Reincarnation analogy

Imagine the scenario of reincarnation.  After death of one body, experience reawakens in a different body at the start of a new lifecycle.   The facts of the new body constrains what is possible to perceive and to perform and it restrains what influence the re-awakened intelligence to influence the behavior of the body.  Just like in the human body there are autonomous systems that are outside of our conscious influence.

Although I am not a believer of reincarnation, this is a nice metaphor for how I see intelligence in biology.  Instead of increased complexity generating higher intelligence, it instead empowers the innate intelligence to have influence on the body.   The intelligence is always present but it is constrained by varying degrees.

The constraints of what we consider less intelligent life-forms disqualifies them for recognition of their intelligence.   This is very practical.   This concept of shared comparable intelligence is analogous to the observation that all living beings have DNA.  DNA is material and provides an explanation for behavior as well as body structure and function.   With a material explanation we do not need a non-material soul-like explanation.

My musings are on the question of are we alone?  Are only human able to have human like intelligence.   The astronomical study for the search of extra-terrestrial intelligence seeks this answer scientifically. 

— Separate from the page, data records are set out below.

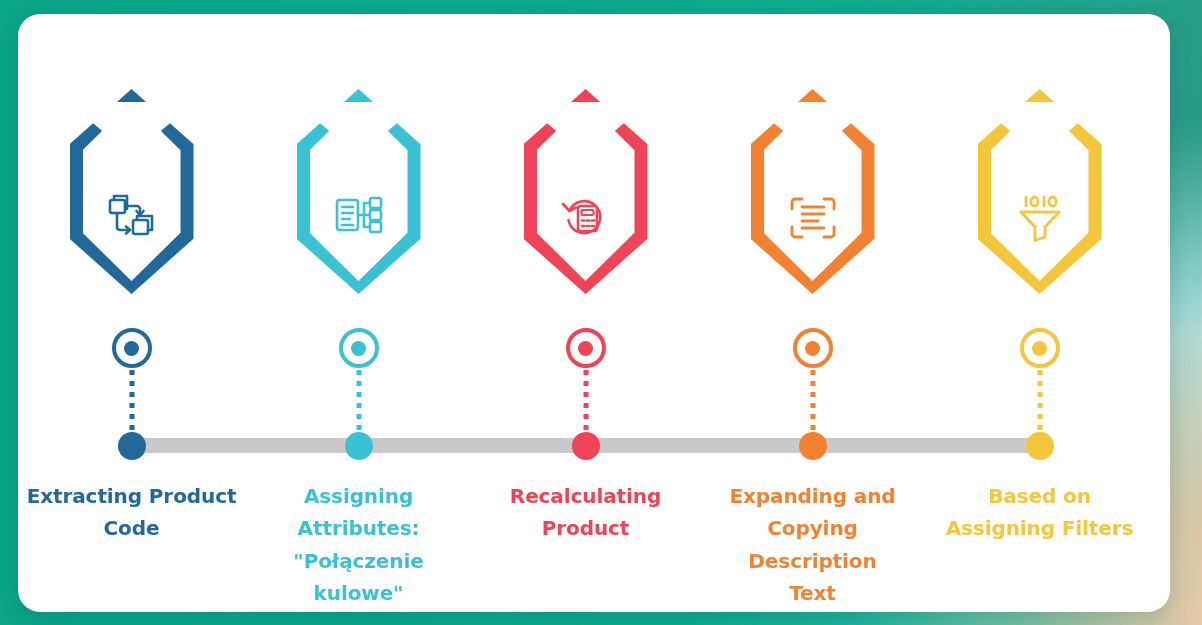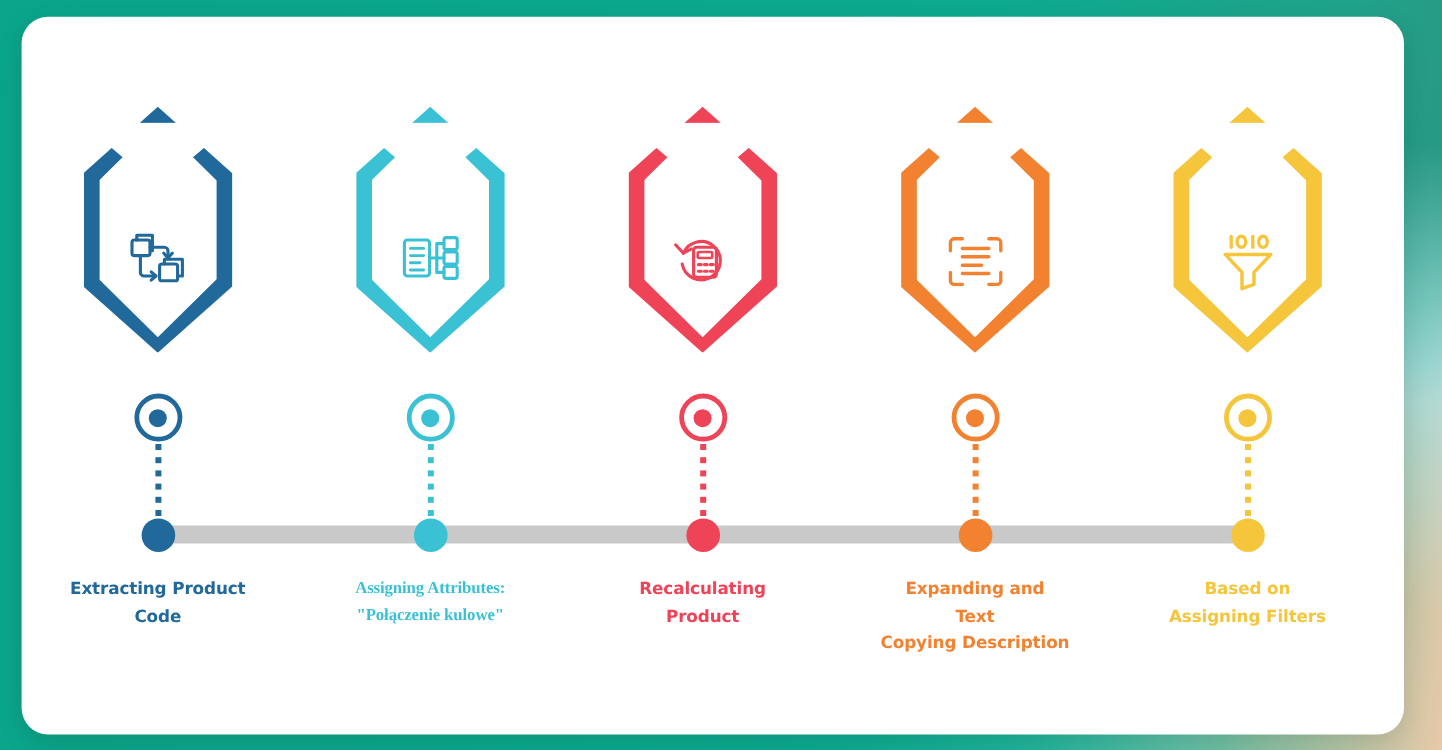"Extracting Product" .caption { font-size: 14px -> 20px }
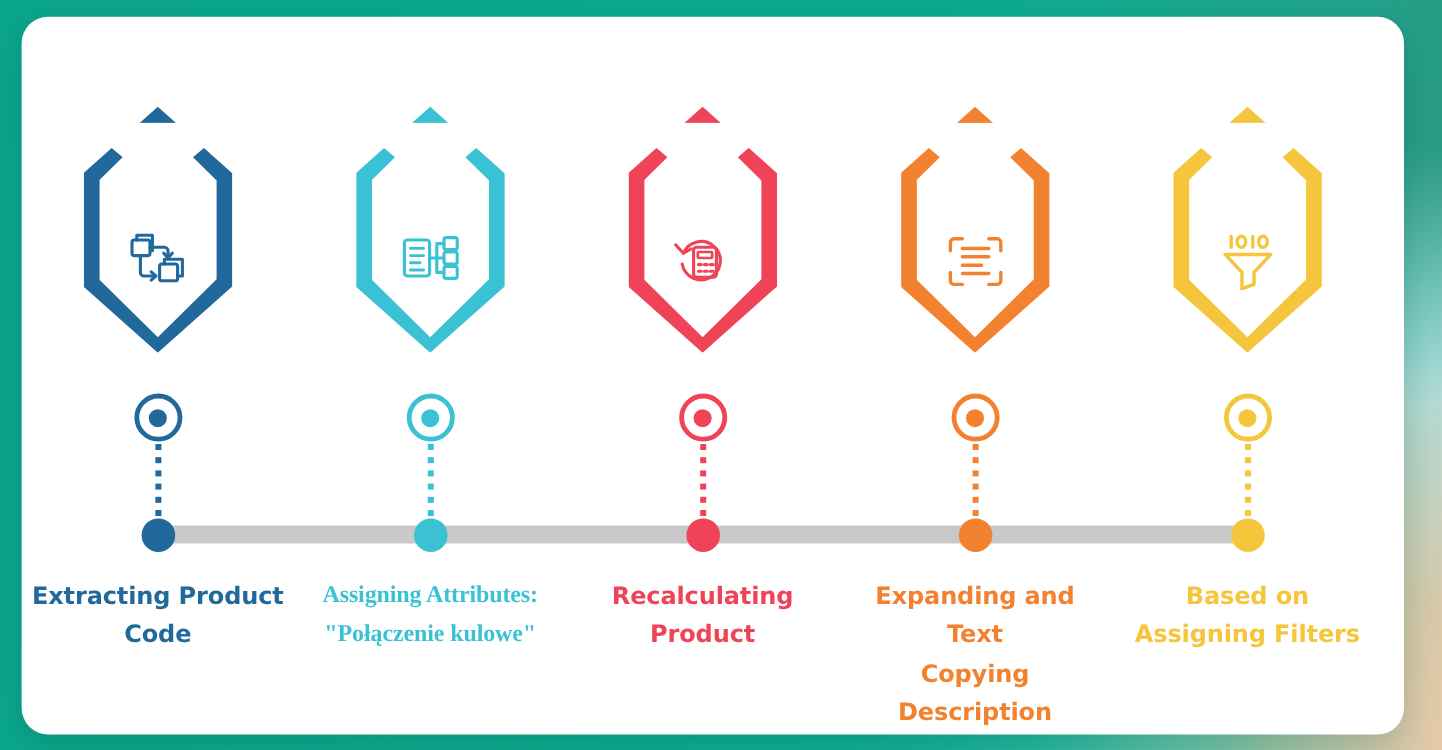"Assigning Attributes:" div.caption { font-family: Liberation Serif, serif -> none }
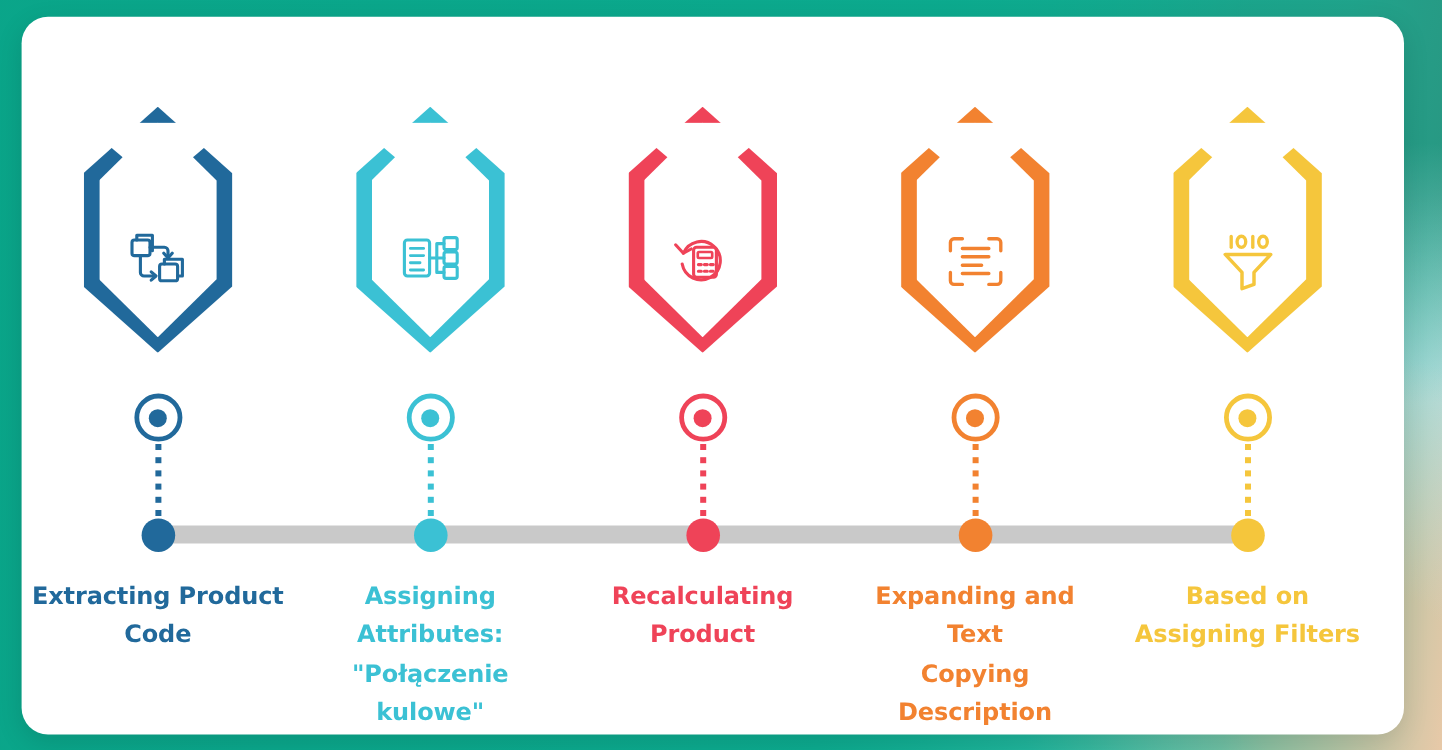"Text" div { order: before "Copying Description" -> after "Copying Description" }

I think we will never acknowledge such intelligence because we can’t acknowledge intelligence that surrounds us.  Some observation of electromagnetic signature may appear to be something that can be the result of an intelligence.  But once that observation is studied, I have no doubt that we will find a materialistic explanation.   If extra-terrestrials would arrive and allow us to see for ourselves their superior technology, their technology may be so advanced that we would mistake it as natural.

Our biases (or our insecurities) are so strong that about the only intelligence we will accept is something that uses human-like technologies to do human-like thinks with their human-like bodies.   We are very clever about finding materialistic explanations for anything that deviates from the model.

We dismiss an animal’s innate ability to figure out how to use its body as instinct.  A single cell automatically spins its flagella and it instinctually seeks out food and defends from attackers.   A newborn whale calf instinctually understands to not start breathing until it surfaces.  A spider instinctually knows not only how to spin a web but to optimally place it for maximum protection and prey-capture potential.    Migratory birds instinctually navigate a round world with their use of celestial and magnetic navigation.  Behavior is inherited.  Behavior is somehow coded in the DNA.  No matter how clever, these are not good evidence of intelligence.

We can demand an additional criteria that a creature must be able to modify the external environment.  Birds build nests with material they find and modify to fit the nests.  Bees do the same thing.  Both will use novel materials recently introduced by man, such as plastic bags or caulking.  Ants perform massive earthworks to produce elaborate underground networks and sizable hills of excavated debris.   These are still behaviors that could come from DNA.  They are just more complicated behaviors.

We can further test that in addition to innate behaviors, a creature will not perform some behavior until it is demonstrated in front of him by a more experienced creature (not necessarily the same species).  We do not know all of the perceptive faculties of creatures, but we can see examples where behaviors are visually or tactilely demonstrated before the behavior is repeated by the less experienced.  This is getting closer.  Usually the behaviors are rather basic and may be considered as training (association of a behavior for a specific scenario) as opposed to learning (building a model to use to figure out future scenarios). 

Eventually we concede some level of intelligence proportional to larger brain size or brain/body ratios, or how close these approach the human brain.   The closest candidates we can identify are still considered to have intelligence that so remote from ours that we don’t acknowledge their eligibility to be our peers.

I decline to insist that our intelligence to be nearly supernatural.  I’ll just observe and relate.